Controversial California Greening

Controversial California Greening

Michael Lowe
Published: 01/19/2010


Photo courtesy of Wonderlane/Flickr Creative Commons

In 2011, California will be ringing in more than just a new year. Beginning next January 1st, the nation’s first statewide green building regulatory code will go into effect to reduce greenhouse gas emissions, energy consumption and water use in a move towards a greener California.

In a press release, Governor Schwarzenegger said, “The code will help us meet our goals of curbing global warming and achieving 33 percent renewable energy by 2020 and promotes the development of more communities by reducing greenhouse gas emissions and improving energy efficiency in every new home, office building or public structure.”

The program will be run through CALGREEN, a “comprehensive and uniform regulatory code for all residential, commercial, hospital and school buildings, ensuring that every new building in California is built using environmentally advanced construction practices.”

The standards code will require:

  • 20% reduced water use Individual water meters for nonresidential buildings’ indoor and outdoor water use
  • 50% of construction waste must be diverted from landfills
  • Mandatory inspections of energy systems
  • Low-pollutant emitting interior finish materials

However, according to the LA Times, environmentalist groups such as the Sierra Club and the Natural Resources Defense Council are saying the CALGREEN code may be a step backwards.

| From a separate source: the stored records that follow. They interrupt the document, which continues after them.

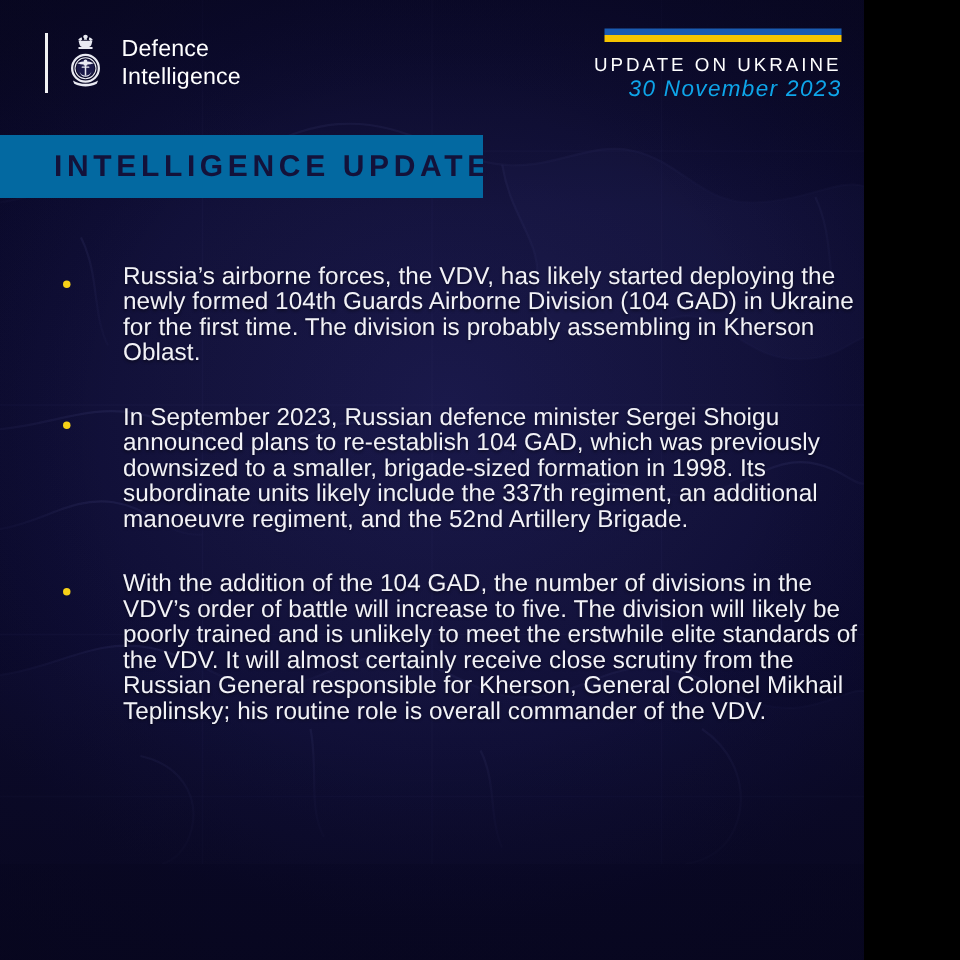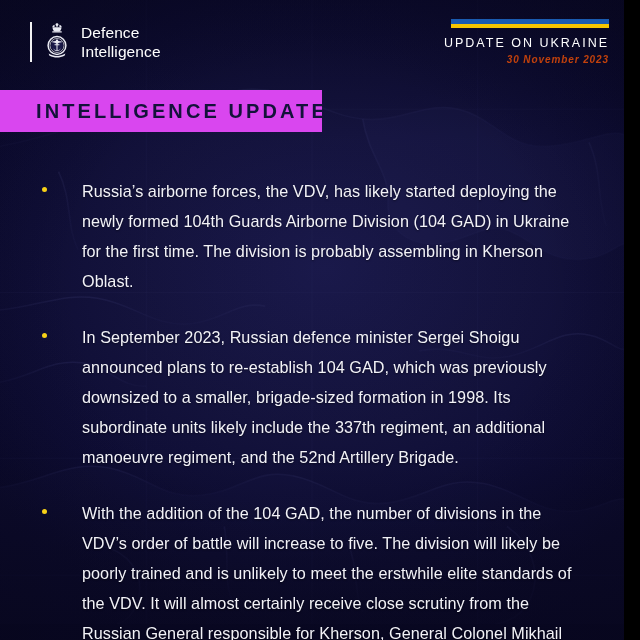"Defence" #page { width: 624px -> 576px }
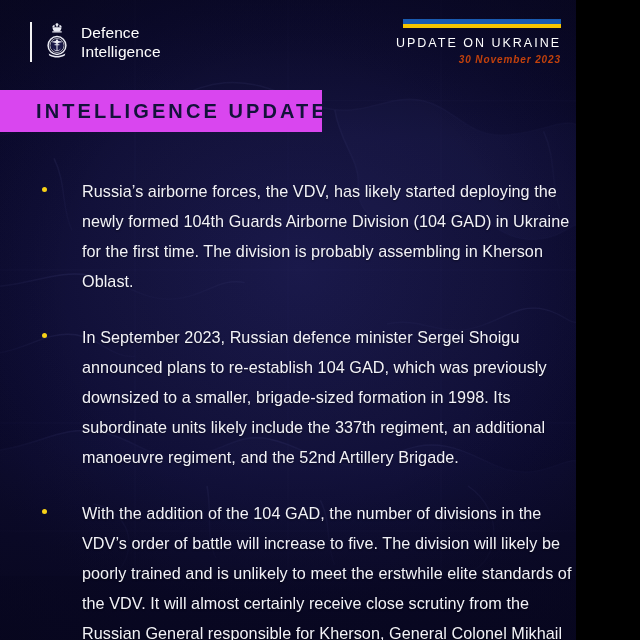"30 November 2023" .update-date { color: #c2410c -> #0ea5e9; font-size: 10px -> 15px; font-weight: 700 -> 400 }
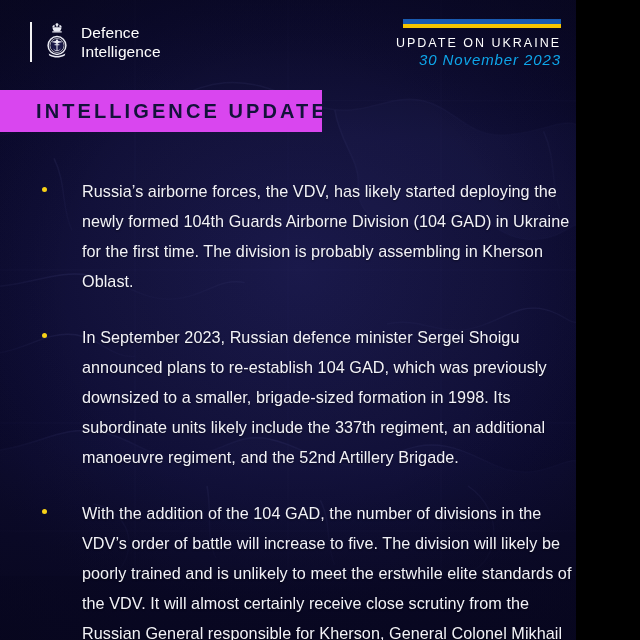"INTELLIGENCE UPDATE" .banner { background: #d946ef -> #0369a1 }
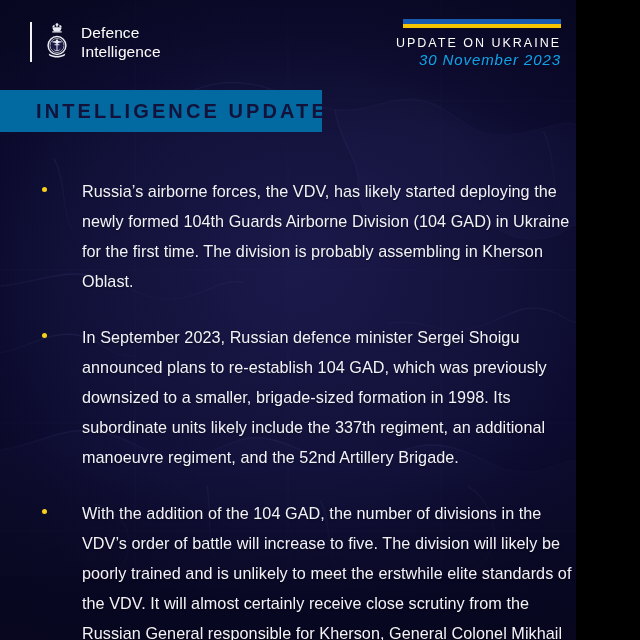"Russia’s airborne forces, the VDV," .bullet-text { line-height: 30px -> 17px }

While the CALGREEN standards may provide an adequate bare minimum standard for improvement, the regulations fall well short of the U.S. Green Building Council’s Leadership in Energy and Environmental Design (LEED) standards.

In addition to environmental groups, "More than 200 architects, engineers and builders have e-mailed Schwarznegger in...three days to oppose the CalGreen label." 

While California attempts to set the standard for statewide green building efforts, environmentalists are saying it’s far from perfect.

Is the new CalGreen standard a step towards our nation's future building standards or an easy way back to the regulations of the past?